→ Assignment: Line tally for the word "oczy": count the lines below that contain it and reply with the number alone.

----------

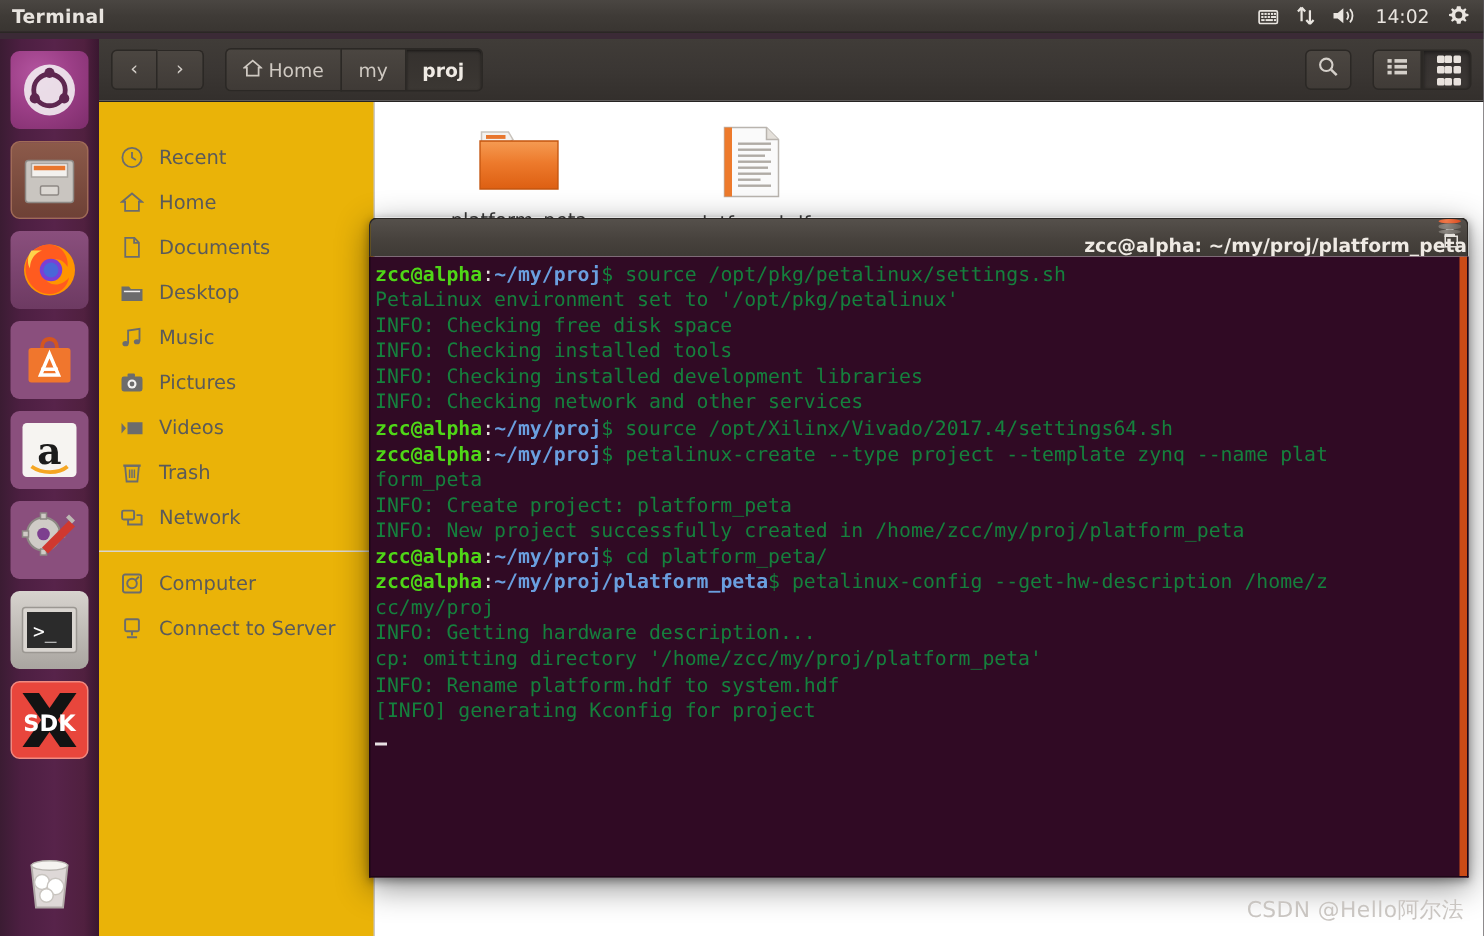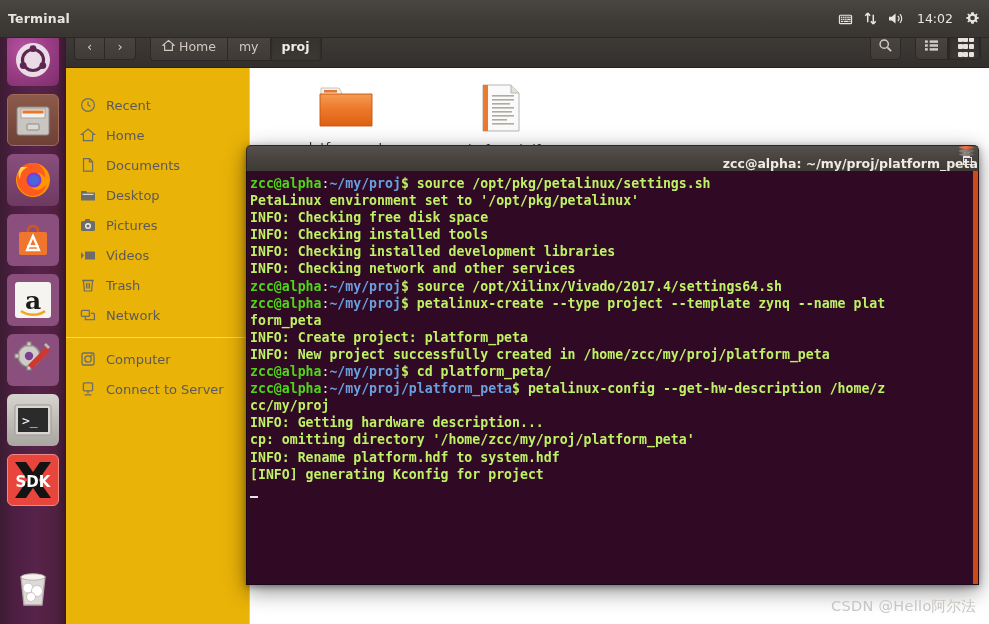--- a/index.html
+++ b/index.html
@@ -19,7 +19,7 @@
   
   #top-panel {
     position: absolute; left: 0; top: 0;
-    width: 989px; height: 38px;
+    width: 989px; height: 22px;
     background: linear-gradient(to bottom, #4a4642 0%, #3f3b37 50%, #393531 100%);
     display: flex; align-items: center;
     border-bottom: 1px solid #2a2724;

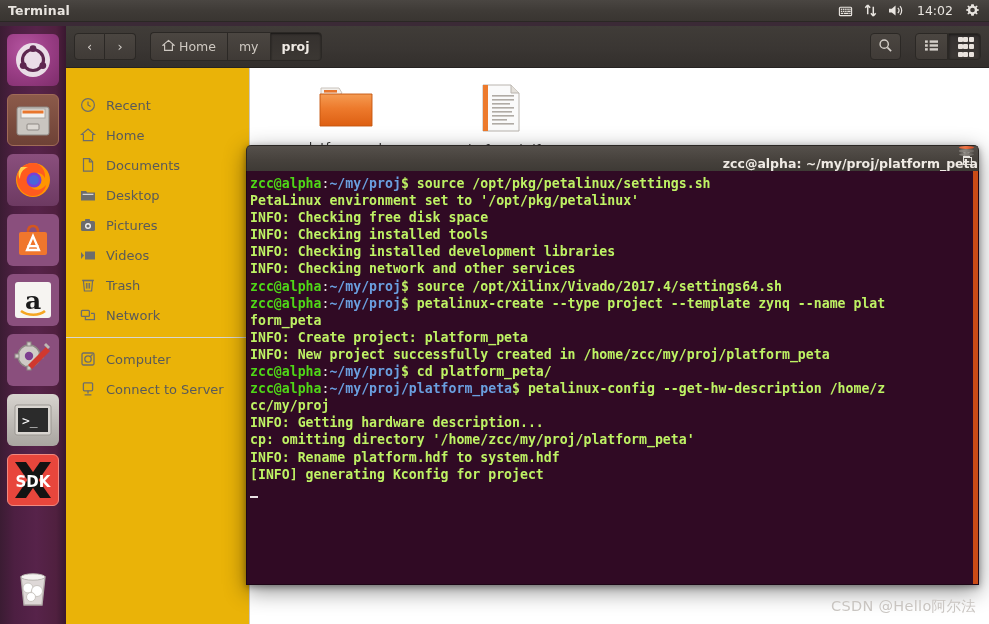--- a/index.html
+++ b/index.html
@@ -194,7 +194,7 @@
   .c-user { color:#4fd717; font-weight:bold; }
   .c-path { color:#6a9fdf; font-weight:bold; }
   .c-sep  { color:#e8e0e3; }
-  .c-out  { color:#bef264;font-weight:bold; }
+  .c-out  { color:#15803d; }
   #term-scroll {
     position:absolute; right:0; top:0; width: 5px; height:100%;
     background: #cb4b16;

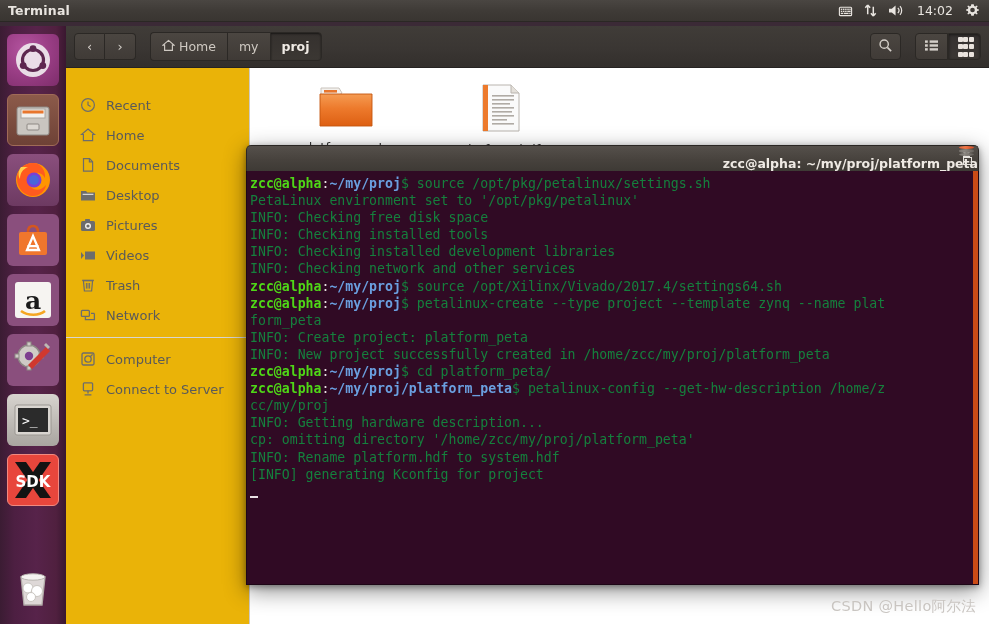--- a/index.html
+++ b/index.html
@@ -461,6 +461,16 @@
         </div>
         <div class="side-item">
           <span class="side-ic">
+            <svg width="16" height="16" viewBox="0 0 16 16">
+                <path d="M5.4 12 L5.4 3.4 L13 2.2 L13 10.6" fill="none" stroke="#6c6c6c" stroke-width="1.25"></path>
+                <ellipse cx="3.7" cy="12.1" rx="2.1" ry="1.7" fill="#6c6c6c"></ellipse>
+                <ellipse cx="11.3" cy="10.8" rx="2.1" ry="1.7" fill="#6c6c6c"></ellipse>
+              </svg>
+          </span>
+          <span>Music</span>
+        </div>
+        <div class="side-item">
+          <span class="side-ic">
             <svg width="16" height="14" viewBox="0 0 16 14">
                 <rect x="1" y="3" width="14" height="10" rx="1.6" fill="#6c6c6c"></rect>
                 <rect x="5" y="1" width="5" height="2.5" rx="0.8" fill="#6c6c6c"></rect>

----------

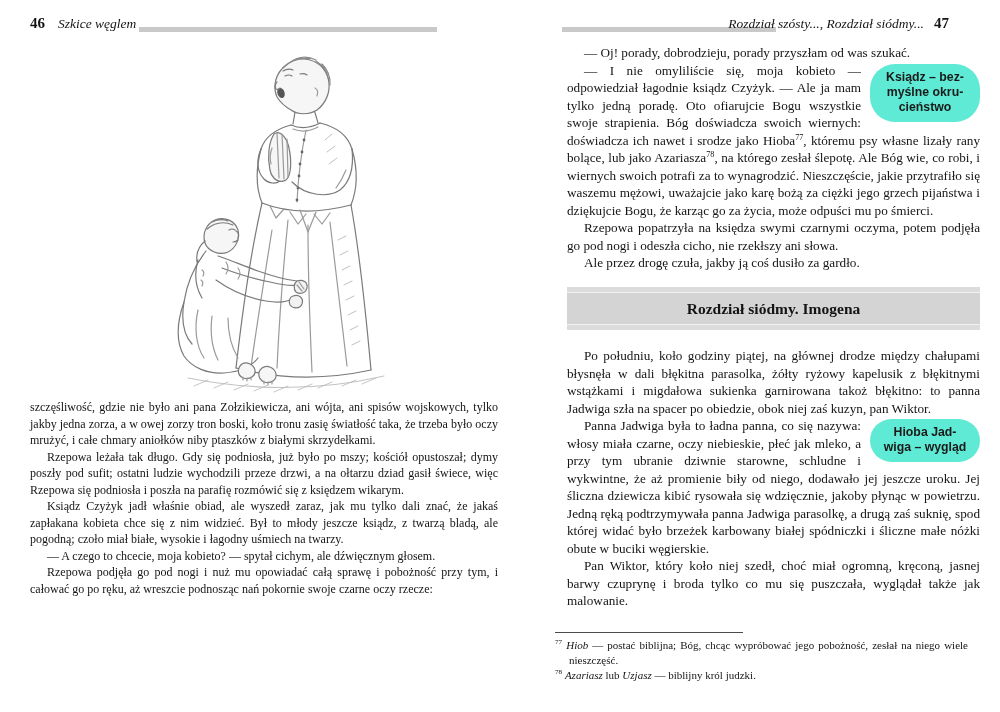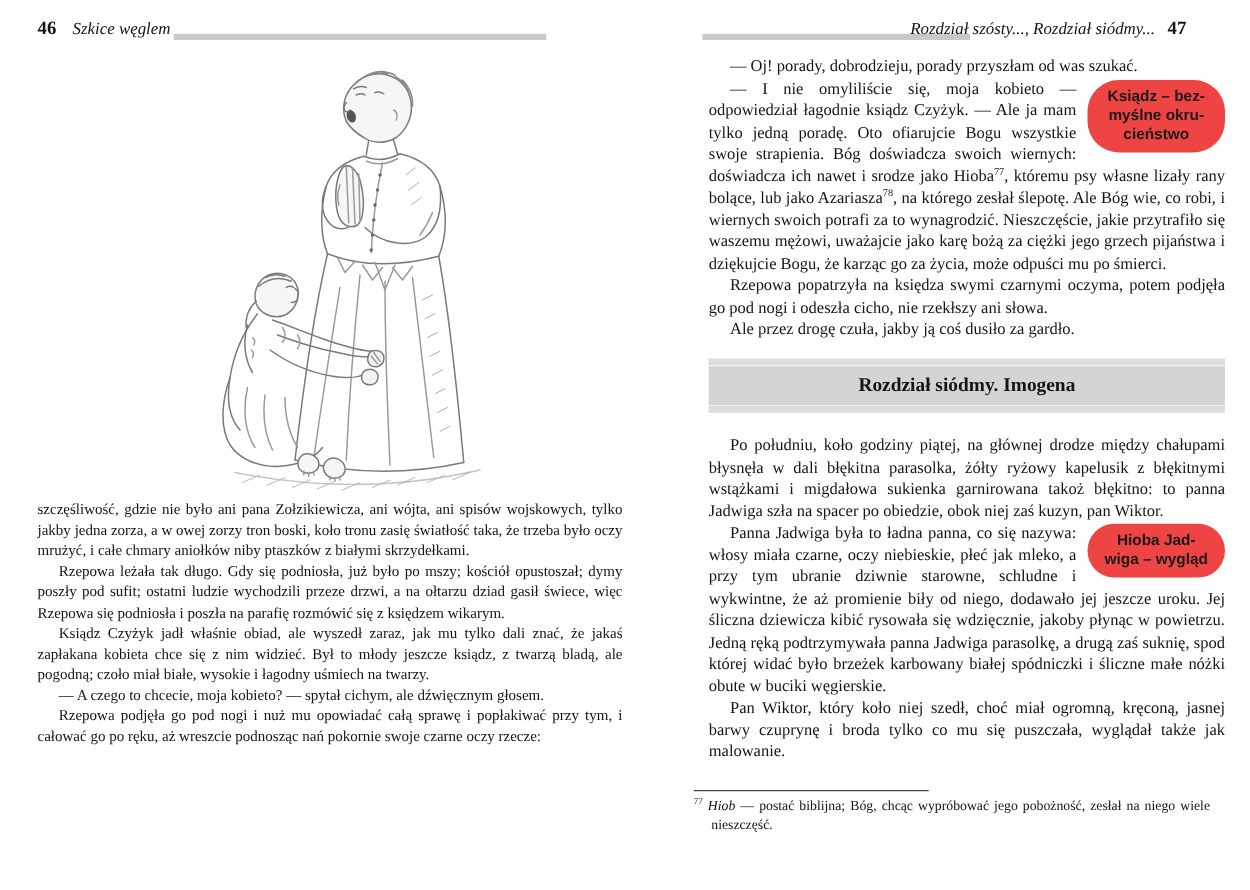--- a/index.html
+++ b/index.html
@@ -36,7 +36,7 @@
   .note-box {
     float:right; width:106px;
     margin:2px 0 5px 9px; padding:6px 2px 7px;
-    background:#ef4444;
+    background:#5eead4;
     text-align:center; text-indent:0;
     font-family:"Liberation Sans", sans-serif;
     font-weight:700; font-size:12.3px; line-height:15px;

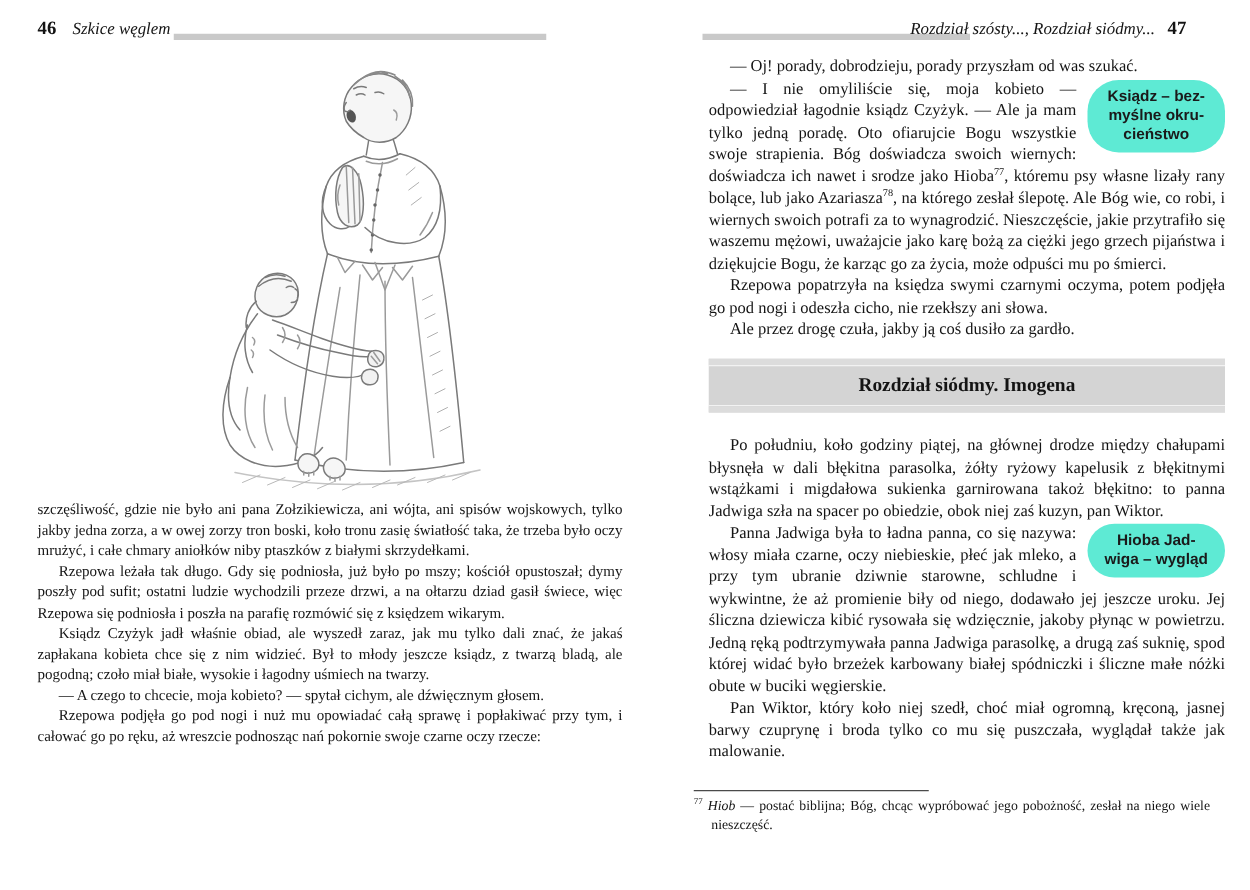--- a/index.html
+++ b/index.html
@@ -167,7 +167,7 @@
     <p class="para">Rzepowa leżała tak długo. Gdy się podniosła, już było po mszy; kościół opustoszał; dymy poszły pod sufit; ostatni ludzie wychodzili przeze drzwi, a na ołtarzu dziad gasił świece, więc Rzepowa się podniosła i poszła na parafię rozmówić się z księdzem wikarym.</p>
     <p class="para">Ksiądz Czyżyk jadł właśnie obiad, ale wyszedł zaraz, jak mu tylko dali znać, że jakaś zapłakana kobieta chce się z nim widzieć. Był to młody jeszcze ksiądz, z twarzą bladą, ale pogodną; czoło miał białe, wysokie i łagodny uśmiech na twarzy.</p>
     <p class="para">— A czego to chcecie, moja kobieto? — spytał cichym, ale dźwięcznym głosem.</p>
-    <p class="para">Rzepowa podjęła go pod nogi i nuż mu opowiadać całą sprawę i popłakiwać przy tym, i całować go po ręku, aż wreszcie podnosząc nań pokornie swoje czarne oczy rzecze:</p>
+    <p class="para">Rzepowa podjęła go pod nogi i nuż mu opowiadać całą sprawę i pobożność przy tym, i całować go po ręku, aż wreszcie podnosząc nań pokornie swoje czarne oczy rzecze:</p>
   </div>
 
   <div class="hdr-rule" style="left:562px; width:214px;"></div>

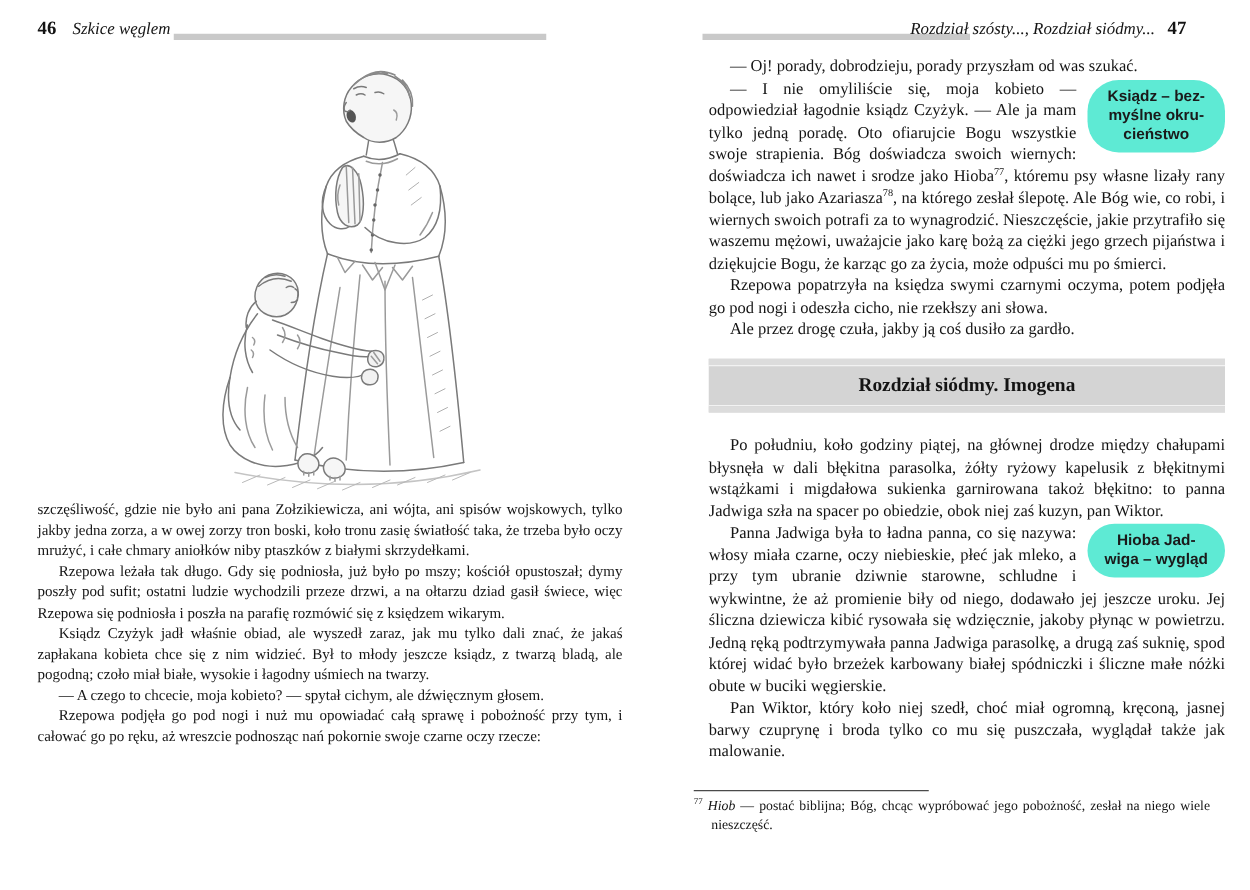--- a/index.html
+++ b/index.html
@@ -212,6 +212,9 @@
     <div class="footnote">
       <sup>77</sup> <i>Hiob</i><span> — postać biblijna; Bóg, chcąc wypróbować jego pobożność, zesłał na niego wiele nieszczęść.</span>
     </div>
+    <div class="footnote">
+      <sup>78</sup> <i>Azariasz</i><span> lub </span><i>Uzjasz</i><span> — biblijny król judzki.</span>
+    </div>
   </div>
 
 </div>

----------

→ Output of the task: 2